# Task item:
Once you have located the line containing "[274,429,295,436] >= : ->" in the material below, return it exactly along with each line after it through the line containing "[352,565,388,576] three ->".
Start of Data provided
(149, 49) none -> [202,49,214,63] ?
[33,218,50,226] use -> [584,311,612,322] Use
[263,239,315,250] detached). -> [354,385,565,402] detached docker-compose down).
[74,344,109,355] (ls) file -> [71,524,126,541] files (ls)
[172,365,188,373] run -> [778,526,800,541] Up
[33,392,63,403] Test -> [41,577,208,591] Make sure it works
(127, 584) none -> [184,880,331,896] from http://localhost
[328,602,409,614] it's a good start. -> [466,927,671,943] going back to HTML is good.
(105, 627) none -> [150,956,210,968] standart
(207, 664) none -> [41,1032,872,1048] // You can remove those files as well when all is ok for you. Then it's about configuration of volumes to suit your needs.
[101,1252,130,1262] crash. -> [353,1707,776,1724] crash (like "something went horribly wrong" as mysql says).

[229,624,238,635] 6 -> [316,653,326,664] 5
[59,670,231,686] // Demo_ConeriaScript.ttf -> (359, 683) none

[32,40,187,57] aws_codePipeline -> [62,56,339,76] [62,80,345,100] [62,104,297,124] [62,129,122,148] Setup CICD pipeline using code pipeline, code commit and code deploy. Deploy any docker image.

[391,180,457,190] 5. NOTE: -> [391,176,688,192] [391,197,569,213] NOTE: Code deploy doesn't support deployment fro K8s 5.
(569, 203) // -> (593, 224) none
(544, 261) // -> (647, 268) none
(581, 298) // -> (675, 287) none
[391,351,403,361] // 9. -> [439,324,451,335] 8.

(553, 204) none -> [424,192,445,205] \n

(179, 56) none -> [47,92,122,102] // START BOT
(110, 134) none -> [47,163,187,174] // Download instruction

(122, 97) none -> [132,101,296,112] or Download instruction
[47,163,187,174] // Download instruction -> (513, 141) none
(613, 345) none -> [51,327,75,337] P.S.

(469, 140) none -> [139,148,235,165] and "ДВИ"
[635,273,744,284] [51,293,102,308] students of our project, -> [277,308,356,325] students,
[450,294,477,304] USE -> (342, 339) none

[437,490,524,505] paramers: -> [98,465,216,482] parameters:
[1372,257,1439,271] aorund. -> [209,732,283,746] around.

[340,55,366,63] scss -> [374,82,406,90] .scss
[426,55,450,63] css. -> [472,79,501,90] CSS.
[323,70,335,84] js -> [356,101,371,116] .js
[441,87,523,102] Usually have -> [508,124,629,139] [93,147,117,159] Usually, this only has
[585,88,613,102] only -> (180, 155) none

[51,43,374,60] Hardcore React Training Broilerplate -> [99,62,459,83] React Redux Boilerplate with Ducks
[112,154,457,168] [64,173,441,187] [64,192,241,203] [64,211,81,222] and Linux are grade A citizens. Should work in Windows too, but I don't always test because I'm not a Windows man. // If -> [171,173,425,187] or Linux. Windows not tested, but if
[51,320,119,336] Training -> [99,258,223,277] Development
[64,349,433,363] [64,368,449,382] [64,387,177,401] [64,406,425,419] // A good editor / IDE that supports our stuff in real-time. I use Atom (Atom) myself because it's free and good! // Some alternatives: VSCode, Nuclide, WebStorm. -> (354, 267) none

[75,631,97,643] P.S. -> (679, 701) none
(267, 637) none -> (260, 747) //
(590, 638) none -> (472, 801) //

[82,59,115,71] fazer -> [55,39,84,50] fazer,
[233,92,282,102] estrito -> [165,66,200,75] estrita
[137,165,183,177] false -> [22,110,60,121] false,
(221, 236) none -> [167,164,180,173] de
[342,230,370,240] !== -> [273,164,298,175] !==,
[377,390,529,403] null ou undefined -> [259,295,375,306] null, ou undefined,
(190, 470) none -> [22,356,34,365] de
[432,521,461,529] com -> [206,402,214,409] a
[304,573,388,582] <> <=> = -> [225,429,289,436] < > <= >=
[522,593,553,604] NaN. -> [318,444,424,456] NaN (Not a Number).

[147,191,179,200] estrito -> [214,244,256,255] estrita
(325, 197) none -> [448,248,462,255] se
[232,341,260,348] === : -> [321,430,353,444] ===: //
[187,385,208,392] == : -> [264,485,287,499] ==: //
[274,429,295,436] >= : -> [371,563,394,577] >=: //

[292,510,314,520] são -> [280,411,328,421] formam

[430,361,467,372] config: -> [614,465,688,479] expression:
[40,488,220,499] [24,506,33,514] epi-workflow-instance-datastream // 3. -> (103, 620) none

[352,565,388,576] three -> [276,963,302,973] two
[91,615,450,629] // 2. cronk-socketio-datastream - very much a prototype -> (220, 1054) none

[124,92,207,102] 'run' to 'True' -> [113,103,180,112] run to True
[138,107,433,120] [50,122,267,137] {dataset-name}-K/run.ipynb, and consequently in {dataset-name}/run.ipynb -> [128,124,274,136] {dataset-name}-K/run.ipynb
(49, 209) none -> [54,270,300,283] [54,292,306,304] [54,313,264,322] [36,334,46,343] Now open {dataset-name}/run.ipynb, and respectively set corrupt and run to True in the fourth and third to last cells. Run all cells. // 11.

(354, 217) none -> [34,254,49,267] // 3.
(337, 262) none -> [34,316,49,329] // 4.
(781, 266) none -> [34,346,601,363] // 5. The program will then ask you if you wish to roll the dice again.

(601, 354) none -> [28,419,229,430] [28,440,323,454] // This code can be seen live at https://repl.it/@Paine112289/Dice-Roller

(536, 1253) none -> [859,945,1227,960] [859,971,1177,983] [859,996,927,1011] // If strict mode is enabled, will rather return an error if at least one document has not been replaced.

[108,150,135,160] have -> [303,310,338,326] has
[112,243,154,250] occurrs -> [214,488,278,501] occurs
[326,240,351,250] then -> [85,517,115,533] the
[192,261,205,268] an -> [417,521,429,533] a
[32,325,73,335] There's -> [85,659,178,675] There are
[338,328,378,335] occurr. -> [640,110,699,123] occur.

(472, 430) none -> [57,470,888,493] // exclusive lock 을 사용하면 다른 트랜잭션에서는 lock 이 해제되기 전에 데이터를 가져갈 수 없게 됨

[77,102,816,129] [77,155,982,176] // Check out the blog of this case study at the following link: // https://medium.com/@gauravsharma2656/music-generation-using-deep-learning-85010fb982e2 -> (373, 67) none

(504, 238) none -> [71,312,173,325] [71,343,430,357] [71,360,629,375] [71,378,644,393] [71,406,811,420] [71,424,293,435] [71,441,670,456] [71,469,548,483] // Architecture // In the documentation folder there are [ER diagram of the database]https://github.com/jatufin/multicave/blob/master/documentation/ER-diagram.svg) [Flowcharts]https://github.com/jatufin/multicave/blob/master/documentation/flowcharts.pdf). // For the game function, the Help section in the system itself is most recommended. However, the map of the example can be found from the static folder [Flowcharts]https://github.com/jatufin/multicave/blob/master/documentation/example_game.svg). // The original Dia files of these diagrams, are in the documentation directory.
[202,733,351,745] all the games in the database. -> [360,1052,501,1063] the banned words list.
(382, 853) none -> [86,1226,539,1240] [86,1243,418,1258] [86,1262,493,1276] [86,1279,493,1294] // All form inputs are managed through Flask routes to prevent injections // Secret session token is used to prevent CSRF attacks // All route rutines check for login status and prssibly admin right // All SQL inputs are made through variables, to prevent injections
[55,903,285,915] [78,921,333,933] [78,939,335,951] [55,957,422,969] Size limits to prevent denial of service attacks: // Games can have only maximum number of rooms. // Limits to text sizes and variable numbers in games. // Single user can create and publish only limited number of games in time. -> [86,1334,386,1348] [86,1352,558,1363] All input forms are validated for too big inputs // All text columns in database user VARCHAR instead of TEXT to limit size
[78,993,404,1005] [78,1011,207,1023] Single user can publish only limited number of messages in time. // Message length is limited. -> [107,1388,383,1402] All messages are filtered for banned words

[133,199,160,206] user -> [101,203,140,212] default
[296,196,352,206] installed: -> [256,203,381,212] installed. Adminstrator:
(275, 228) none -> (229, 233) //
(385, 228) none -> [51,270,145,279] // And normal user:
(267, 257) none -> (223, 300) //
End of Data provided
# Result of this task:
[274,429,295,436] >= : -> [371,563,394,577] >=: //

[292,510,314,520] são -> [280,411,328,421] formam

[430,361,467,372] config: -> [614,465,688,479] expression:
[40,488,220,499] [24,506,33,514] epi-workflow-instance-datastream // 3. -> (103, 620) none

[352,565,388,576] three -> [276,963,302,973] two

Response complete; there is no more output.